▸ What to work on: Wherever the word "車両難燃" occurs in the listing below, copy that whole line.

◇ ◇ ◇

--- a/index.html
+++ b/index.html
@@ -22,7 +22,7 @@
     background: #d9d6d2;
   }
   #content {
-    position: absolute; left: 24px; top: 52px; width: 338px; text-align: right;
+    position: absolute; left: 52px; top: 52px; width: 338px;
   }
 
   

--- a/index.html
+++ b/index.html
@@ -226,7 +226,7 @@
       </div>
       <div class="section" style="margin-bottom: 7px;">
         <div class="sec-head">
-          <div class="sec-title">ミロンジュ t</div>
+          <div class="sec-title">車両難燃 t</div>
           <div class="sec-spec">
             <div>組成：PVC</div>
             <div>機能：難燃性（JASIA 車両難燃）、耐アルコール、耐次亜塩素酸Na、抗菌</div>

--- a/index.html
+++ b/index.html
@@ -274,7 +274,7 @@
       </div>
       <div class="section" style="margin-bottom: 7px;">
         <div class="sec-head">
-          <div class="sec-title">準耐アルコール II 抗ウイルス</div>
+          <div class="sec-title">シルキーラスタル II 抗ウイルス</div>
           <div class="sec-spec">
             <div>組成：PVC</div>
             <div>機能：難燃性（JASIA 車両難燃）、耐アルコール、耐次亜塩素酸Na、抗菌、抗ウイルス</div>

◇ ◇ ◇

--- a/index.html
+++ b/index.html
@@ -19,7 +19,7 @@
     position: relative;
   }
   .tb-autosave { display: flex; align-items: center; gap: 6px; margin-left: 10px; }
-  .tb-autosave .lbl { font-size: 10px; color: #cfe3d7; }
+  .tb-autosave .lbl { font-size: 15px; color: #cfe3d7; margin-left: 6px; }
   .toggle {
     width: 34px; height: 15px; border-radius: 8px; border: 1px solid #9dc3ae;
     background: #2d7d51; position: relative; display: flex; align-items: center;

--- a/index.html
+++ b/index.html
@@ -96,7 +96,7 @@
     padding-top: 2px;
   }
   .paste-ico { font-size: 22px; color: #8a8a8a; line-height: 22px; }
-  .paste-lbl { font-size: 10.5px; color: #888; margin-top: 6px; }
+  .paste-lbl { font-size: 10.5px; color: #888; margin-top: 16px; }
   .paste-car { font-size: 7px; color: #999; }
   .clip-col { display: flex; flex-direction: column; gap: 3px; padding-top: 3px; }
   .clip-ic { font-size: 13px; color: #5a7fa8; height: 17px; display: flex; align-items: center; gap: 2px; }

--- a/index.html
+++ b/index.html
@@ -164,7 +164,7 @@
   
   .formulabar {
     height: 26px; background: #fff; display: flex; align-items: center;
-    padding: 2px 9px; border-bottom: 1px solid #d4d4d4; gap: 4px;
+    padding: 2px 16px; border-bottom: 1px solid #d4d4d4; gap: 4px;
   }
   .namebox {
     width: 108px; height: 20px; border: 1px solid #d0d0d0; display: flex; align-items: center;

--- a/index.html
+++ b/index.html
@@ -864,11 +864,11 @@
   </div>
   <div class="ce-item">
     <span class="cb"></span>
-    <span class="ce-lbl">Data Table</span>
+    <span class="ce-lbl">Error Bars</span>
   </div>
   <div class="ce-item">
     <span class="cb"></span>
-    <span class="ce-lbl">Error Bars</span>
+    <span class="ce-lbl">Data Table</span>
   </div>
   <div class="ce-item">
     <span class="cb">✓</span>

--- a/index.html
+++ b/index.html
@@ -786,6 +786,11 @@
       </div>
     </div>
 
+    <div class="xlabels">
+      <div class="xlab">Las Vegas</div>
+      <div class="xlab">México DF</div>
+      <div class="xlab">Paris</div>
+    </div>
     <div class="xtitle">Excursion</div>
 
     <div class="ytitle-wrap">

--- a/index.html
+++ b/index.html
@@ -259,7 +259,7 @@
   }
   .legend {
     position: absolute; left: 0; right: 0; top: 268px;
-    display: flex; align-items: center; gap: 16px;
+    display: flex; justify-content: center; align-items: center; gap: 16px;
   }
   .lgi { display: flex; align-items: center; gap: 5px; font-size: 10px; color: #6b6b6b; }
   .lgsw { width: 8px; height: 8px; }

◇ ◇ ◇

▸ Result:
+          <div class="sec-title">車両難燃 t</div>
             <div>機能：難燃性（JASIA 車両難燃）、耐アルコール、耐次亜塩素酸Na、抗菌</div>
             <div>機能：難燃性（JASIA 車両難燃）、耐アルコール、耐次亜塩素酸Na、抗菌、抗ウイルス</div>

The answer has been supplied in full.